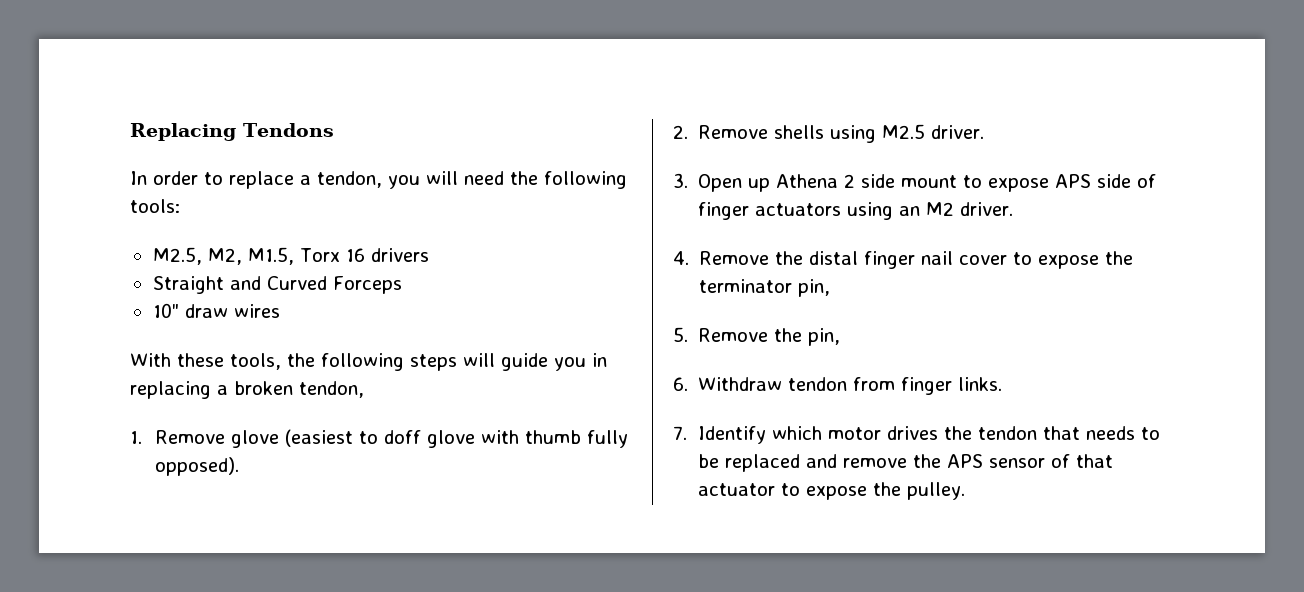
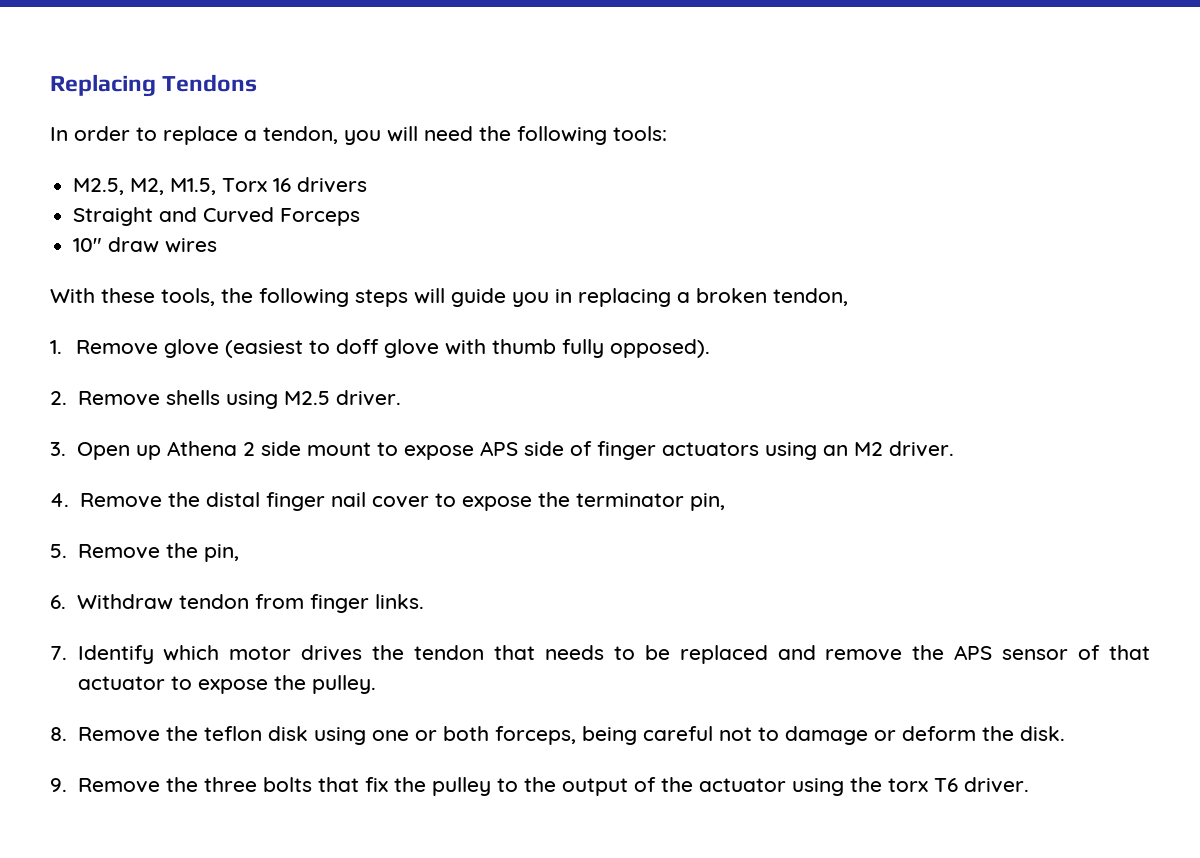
(966, 491) none -> [50,726,1065,745] [50,777,1029,796] // 8. Remove the teflon disk using one or both forceps, being careful not to damage or deform the disk. // 9. Remove the three bolts that fix the pulley to the output of the actuator using the torx T6 driver.

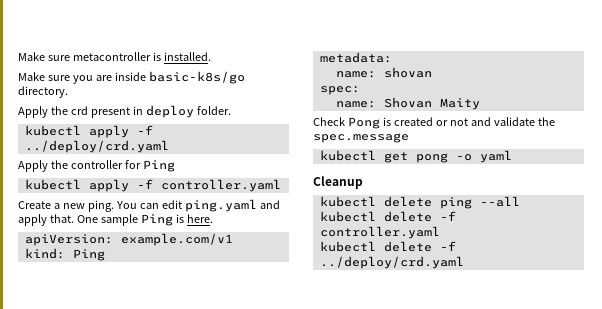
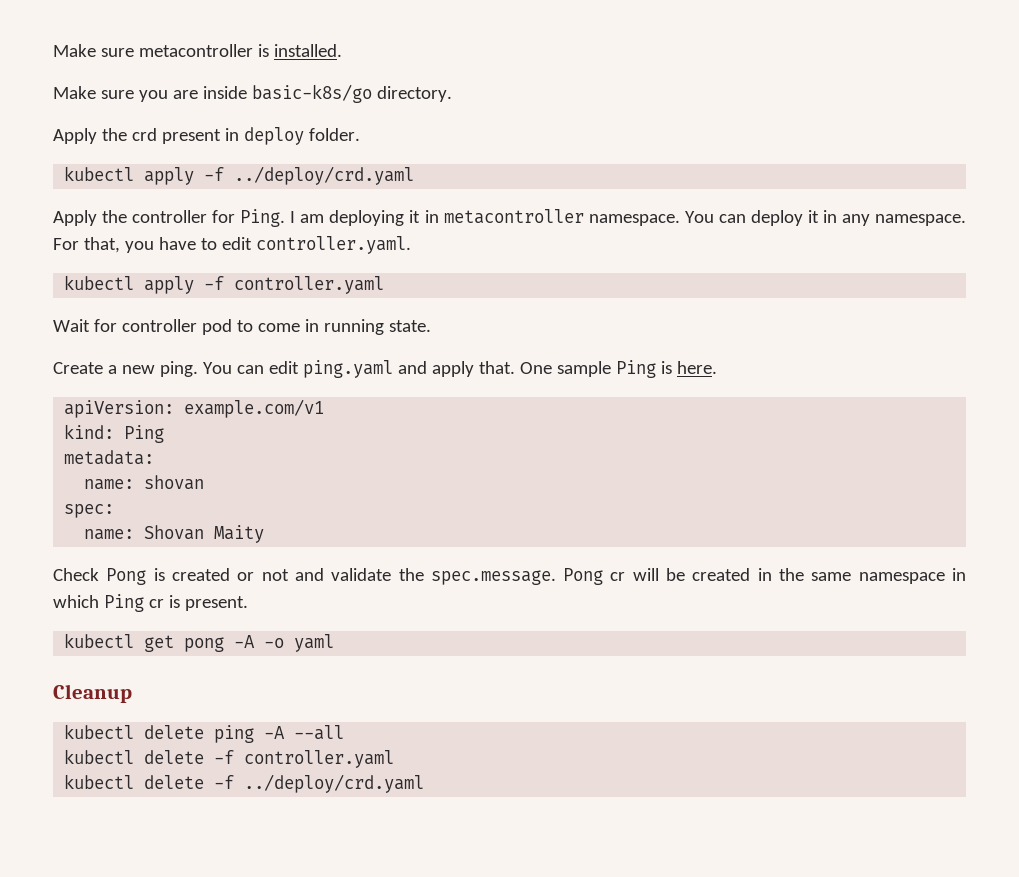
[142,160,175,172] [24,179,281,192] Ping // kubectl apply -f controller.yaml -> [240,209,966,227] [53,236,411,254] [64,275,385,294] [53,319,431,335] Ping. I am deploying it in metacontroller namespace. You can deploy it in any namespace. For that, you have to edit controller.yaml. // kubectl apply -f controller.yaml // Wait for controller pod to come in running state.
[313,133,409,143] spec.message -> [430,568,966,585] [53,594,248,612] spec.message. Pong cr will be created in the same namespace in which Ping cr is present.
(448, 158) none -> [234,635,256,648] -A
(472, 203) none -> [264,726,286,739] -A

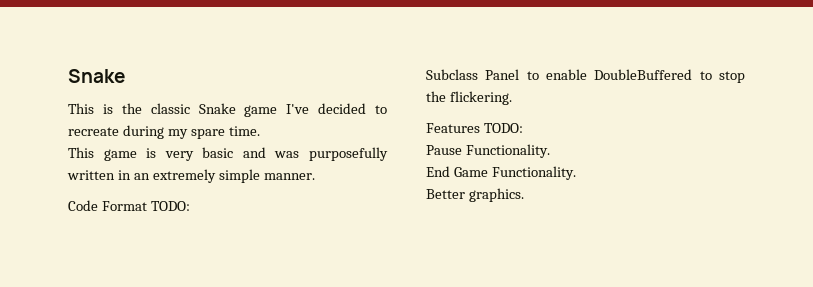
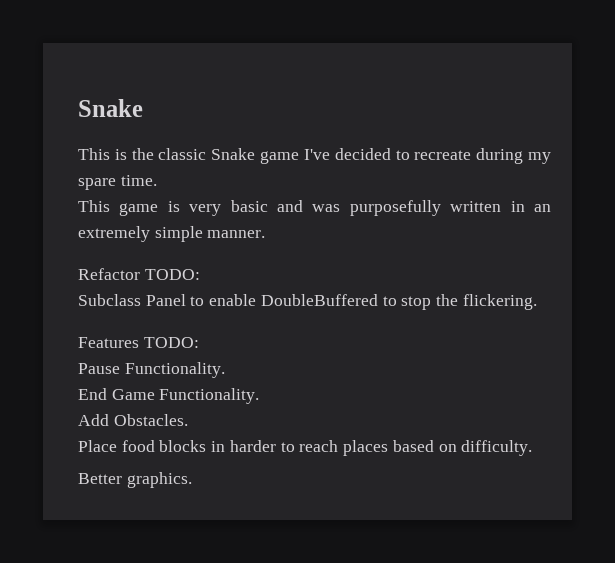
[68,200,147,211] Code Format -> [78,268,140,280] Refactor
(576, 173) none -> [78,414,188,426] [78,440,533,456] // Add Obstacles. // Place food blocks in harder to reach places based on difficulty.

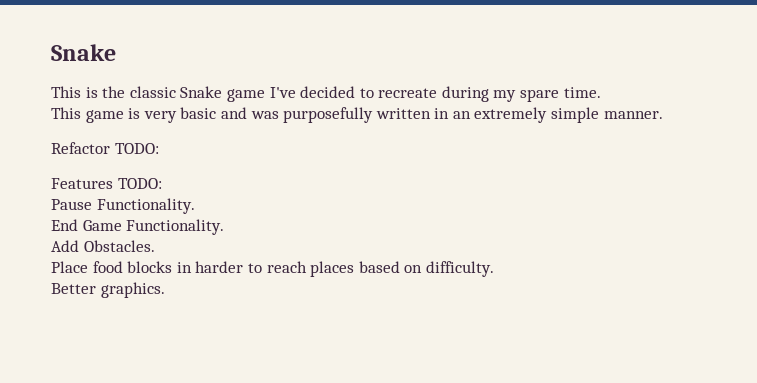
[78,294,537,310] // Subclass Panel to enable DoubleBuffered to stop the flickering. -> (159, 148) none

Activity: Where an entry contains an image, drop the image and copy everything else word for word.

Task result:
(966, 491) none -> [50,726,1065,745] [50,777,1029,796] // 8. Remove the teflon disk using one or both forceps, being careful not to damage or deform the disk. // 9. Remove the three bolts that fix the pulley to the output of the actuator using the torx T6 driver.

[142,160,175,172] [24,179,281,192] Ping // kubectl apply -f controller.yaml -> [240,209,966,227] [53,236,411,254] [64,275,385,294] [53,319,431,335] Ping. I am deploying it in metacontroller namespace. You can deploy it in any namespace. For that, you have to edit controller.yaml. // kubectl apply -f controller.yaml // Wait for controller pod to come in running state.
[313,133,409,143] spec.message -> [430,568,966,585] [53,594,248,612] spec.message. Pong cr will be created in the same namespace in which Ping cr is present.
(448, 158) none -> [234,635,256,648] -A
(472, 203) none -> [264,726,286,739] -A

[68,200,147,211] Code Format -> [78,268,140,280] Refactor
(576, 173) none -> [78,414,188,426] [78,440,533,456] // Add Obstacles. // Place food blocks in harder to reach places based on difficulty.

[78,294,537,310] // Subclass Panel to enable DoubleBuffered to stop the flickering. -> (159, 148) none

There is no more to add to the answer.